= PROBLEM =
From the following material, say how many lines have "size" in them; write only the number.
——————————
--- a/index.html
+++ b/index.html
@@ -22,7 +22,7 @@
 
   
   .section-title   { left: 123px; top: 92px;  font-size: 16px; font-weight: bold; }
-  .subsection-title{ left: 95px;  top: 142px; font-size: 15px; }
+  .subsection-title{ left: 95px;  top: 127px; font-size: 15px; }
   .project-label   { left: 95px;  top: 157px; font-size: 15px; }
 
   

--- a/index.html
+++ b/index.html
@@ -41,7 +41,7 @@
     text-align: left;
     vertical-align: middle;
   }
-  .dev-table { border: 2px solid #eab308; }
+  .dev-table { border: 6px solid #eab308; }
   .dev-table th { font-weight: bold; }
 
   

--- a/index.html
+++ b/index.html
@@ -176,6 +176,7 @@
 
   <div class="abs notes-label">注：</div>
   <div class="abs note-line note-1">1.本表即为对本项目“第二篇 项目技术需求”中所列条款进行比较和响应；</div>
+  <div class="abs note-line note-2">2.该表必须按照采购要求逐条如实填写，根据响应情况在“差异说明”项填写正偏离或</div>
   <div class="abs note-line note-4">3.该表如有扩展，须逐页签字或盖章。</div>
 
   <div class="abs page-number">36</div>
——————————
= ANSWER SPACE =
4